Data shown →
::::::

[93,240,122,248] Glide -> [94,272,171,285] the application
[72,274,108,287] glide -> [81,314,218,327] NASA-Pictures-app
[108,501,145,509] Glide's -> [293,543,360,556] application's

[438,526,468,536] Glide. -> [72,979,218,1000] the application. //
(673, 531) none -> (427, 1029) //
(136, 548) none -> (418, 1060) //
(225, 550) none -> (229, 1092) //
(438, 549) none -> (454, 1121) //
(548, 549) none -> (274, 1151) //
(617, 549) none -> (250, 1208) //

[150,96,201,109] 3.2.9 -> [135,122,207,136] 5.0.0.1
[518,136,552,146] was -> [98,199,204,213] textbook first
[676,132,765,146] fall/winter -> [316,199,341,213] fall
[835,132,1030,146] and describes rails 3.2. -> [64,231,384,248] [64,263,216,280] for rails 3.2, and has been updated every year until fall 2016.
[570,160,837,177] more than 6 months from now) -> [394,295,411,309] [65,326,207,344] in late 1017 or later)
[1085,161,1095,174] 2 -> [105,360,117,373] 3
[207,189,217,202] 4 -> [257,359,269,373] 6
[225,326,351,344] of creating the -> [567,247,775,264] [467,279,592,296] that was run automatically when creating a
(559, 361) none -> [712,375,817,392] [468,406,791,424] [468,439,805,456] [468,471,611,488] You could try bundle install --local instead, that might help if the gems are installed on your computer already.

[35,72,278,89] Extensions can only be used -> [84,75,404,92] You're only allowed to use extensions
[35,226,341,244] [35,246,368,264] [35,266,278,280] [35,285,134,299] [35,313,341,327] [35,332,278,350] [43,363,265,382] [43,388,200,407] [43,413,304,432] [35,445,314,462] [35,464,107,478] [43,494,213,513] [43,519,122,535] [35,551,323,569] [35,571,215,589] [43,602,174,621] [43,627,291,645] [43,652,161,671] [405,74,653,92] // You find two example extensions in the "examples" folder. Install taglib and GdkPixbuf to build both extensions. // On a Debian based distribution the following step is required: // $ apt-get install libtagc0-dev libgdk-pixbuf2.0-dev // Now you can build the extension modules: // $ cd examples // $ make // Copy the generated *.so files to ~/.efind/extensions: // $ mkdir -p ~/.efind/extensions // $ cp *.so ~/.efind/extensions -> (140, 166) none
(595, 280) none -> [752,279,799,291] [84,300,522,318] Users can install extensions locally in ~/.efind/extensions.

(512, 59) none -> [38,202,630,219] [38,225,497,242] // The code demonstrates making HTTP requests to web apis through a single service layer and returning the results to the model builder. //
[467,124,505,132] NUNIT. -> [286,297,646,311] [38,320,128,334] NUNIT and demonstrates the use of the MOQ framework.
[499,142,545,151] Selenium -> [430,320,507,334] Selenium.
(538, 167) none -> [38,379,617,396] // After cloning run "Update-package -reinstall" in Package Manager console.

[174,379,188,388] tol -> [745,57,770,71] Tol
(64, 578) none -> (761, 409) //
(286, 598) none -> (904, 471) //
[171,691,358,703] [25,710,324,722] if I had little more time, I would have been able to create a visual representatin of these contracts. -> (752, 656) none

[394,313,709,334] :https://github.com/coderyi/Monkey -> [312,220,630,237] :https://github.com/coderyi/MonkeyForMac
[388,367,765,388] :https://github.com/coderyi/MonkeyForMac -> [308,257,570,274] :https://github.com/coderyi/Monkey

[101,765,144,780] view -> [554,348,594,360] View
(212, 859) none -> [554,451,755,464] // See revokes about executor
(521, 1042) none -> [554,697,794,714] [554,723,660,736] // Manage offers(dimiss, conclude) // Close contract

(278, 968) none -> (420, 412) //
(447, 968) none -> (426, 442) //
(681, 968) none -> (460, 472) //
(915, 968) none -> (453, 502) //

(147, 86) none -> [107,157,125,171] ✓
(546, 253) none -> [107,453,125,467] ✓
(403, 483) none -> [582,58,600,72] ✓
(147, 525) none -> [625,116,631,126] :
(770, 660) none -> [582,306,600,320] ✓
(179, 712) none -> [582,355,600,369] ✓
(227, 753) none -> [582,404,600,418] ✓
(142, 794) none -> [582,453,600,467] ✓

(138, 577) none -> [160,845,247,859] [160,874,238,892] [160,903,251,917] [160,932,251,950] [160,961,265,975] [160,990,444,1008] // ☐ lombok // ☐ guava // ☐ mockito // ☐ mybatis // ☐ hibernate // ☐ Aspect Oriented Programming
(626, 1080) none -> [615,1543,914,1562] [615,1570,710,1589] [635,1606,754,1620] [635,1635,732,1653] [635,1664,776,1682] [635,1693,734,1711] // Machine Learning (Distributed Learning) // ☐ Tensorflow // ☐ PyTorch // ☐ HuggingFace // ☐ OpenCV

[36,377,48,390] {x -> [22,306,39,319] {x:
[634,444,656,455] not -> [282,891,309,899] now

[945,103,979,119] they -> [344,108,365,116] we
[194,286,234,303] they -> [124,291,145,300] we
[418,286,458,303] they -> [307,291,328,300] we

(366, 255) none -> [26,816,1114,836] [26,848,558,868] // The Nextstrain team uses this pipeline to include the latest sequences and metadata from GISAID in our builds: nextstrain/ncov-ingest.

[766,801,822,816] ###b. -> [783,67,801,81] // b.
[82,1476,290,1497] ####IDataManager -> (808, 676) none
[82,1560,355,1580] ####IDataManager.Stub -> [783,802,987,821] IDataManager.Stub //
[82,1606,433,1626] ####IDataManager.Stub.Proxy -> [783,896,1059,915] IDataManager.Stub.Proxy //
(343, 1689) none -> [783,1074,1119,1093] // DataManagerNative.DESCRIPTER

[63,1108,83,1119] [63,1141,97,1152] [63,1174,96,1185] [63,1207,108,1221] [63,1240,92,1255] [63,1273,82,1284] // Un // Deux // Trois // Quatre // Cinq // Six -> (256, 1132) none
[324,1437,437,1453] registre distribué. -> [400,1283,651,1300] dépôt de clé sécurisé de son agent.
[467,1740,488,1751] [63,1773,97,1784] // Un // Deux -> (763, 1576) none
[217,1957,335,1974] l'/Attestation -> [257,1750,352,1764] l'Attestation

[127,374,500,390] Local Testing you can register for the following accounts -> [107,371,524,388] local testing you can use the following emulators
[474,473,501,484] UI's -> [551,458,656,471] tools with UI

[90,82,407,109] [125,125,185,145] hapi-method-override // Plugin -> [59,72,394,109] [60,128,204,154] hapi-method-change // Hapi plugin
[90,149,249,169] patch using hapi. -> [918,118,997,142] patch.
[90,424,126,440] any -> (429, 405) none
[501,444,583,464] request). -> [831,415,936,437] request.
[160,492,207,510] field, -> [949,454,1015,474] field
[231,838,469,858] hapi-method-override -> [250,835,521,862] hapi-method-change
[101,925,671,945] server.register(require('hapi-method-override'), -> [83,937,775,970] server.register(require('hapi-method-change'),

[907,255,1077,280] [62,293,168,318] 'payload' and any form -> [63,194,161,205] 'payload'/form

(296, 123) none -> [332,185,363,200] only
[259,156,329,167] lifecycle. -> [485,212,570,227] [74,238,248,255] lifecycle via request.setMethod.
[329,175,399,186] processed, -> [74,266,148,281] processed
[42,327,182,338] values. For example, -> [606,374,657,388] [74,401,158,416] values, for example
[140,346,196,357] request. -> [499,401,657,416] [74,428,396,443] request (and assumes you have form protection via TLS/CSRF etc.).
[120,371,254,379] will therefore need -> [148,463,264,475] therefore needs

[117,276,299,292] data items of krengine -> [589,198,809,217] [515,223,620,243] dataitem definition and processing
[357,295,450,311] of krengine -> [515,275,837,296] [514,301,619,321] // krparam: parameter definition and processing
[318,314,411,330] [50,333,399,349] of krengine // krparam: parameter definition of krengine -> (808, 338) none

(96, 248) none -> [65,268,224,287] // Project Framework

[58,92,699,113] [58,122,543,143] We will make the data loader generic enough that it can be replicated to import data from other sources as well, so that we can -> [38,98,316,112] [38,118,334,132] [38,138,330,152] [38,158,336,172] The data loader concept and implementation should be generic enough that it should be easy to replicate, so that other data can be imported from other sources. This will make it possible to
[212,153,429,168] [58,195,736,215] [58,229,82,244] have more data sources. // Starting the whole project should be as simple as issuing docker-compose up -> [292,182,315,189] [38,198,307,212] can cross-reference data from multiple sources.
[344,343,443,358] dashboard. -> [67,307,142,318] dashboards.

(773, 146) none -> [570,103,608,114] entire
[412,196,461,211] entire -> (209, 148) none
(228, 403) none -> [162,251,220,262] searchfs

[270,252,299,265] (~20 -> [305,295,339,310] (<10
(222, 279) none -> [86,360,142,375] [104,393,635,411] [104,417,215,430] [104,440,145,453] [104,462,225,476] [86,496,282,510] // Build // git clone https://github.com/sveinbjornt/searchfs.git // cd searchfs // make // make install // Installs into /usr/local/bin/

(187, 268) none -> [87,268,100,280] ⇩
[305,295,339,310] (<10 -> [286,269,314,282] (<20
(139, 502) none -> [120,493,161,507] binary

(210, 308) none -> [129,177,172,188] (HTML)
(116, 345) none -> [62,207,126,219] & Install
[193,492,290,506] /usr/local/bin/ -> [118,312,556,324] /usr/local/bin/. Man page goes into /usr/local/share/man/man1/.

::::::

Work request →
Return the lines above that include the string "Monkey".

Reply →
[394,313,709,334] :https://github.com/coderyi/Monkey -> [312,220,630,237] :https://github.com/coderyi/MonkeyForMac
[388,367,765,388] :https://github.com/coderyi/MonkeyForMac -> [308,257,570,274] :https://github.com/coderyi/Monkey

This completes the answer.